Il disegno di legge contro le frodi online , reso pubblico giovedì, prevede pene detentive da dieci anni all'ergastolo per chiunque venga condannato per frode con valute digitali.
Nei casi più gravi, i colpevoli potrebbero rischiare la pena di morte.
La legge si rivolge specificamente ai gestori di centri di truffa che causano la morte di lavoratori costretti o vittime di tratta a commettere frodi per loro conto: tali individui sarebbero condannati a morte secondo la proposta di legge.
Il parlamento del Myanmar, il Pyidaungsu Hluttaw, ha dichiarato di aver redatto il disegno di legge in risposta alle frodi online che minacciavano la sovranità e la stabilità del Paese.

Non è la prima esecuzione nella regione
Il Myanmar non è il solo Paese ad adottare una linea dura . Secondo alcune fonti, a gennaio la Cina ha giustiziato 11 persone coinvolte in attività illecite con base in Myanmar. Queste attività erano responsabili del traffico di cittadini cinesi destinati al lavoro forzato all'interno di complessi illegali.
Anche gli Stati Uniti hanno intensificato la loro risposta. Ad aprile, le autorità americane hanno collaborato con i funzionari cinesi e di Dubai per arrestare più di 200 persone e chiudere nove centri di truffa.
A marzo, il presidente degli Stati Uniti Donald Trump ha firmato un ordine esecutivo che incarica i funzionari di perseguire le truffe online e i crimini informatici.
Da allora, la task force anti-truffa dell'FBI ha concentrato le sue indagini su figure di spicco che gestiscono complessi in Cambogia, Laos e Birmania, tra cui affiliati a reti della criminalità organizzata cinese.
I centri di truffa online nel Sud-est asiatico sono diventati un problema crescente per le forze dell'ordine di tutto il mondo.

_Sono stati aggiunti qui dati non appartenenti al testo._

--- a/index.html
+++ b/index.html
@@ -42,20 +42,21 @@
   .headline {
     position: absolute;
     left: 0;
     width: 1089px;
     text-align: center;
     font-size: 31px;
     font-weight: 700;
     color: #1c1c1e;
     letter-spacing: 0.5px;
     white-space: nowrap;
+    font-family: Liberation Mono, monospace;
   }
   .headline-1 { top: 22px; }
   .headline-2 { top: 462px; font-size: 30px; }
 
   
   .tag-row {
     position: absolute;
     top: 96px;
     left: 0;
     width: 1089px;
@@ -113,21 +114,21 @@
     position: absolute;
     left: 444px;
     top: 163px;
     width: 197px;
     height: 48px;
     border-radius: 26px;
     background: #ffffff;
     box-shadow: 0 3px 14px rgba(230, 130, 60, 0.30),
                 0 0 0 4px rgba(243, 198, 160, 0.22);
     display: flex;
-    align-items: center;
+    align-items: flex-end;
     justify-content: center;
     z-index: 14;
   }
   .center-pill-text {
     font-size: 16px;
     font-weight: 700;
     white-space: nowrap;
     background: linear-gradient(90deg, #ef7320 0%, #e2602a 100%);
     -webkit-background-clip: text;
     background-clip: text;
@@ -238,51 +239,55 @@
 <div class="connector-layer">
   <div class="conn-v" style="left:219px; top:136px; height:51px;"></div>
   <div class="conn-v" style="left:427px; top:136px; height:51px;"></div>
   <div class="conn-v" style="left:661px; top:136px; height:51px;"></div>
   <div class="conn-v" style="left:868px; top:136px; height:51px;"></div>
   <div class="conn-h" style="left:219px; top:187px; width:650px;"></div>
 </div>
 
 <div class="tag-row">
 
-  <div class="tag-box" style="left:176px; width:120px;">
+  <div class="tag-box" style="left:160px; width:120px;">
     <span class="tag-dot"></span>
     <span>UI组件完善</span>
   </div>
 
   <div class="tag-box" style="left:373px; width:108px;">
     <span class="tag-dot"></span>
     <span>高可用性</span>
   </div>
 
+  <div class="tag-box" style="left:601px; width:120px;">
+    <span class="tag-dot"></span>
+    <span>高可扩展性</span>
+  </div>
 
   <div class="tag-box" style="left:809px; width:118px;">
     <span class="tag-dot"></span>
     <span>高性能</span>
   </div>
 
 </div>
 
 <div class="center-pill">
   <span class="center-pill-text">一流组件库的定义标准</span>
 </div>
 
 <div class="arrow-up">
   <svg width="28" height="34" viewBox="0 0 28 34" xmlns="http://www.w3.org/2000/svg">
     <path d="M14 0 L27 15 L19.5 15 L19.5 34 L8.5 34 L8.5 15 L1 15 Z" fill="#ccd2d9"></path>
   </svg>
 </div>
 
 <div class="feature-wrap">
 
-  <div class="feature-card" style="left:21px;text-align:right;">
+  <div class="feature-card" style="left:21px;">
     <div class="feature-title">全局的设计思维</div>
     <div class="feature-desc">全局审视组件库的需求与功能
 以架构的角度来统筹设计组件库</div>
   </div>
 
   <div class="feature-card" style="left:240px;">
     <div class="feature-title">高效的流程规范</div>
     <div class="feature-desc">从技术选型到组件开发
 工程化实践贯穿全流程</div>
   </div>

Le truffe spaziano dalla macellazione di maiali e dalle truffe sentimentali alle false piattaforme di investimento, molte delle quali si basano sulle criptovalute per trasferire denaro.
Un governo con una storia complessa
Nel 2021, i militari del Myanmar hanno preso il potere con un colpo di stato. Il parlamento del paese non si è riunito nuovamente fino a marzo 2026, in seguito a elezioni che, secondo osservatori indipendenti, non sono state né libere né eque. Il governo dovrebbe riunirsi nella prima settimana di giugno, quando i parlamentari potrebbero discutere il disegno di legge.
Oltre alle frodi legate alle criptovalute, secondo i dati dell'FBI, nel 2025 gli americani hanno perso complessivamente più di 20 miliardi di dollari a causa di truffe online. La task force dell'agenzia si sta impegnando per identificare e perseguire i capi delle organizzazioni criminali più pericolose della regione.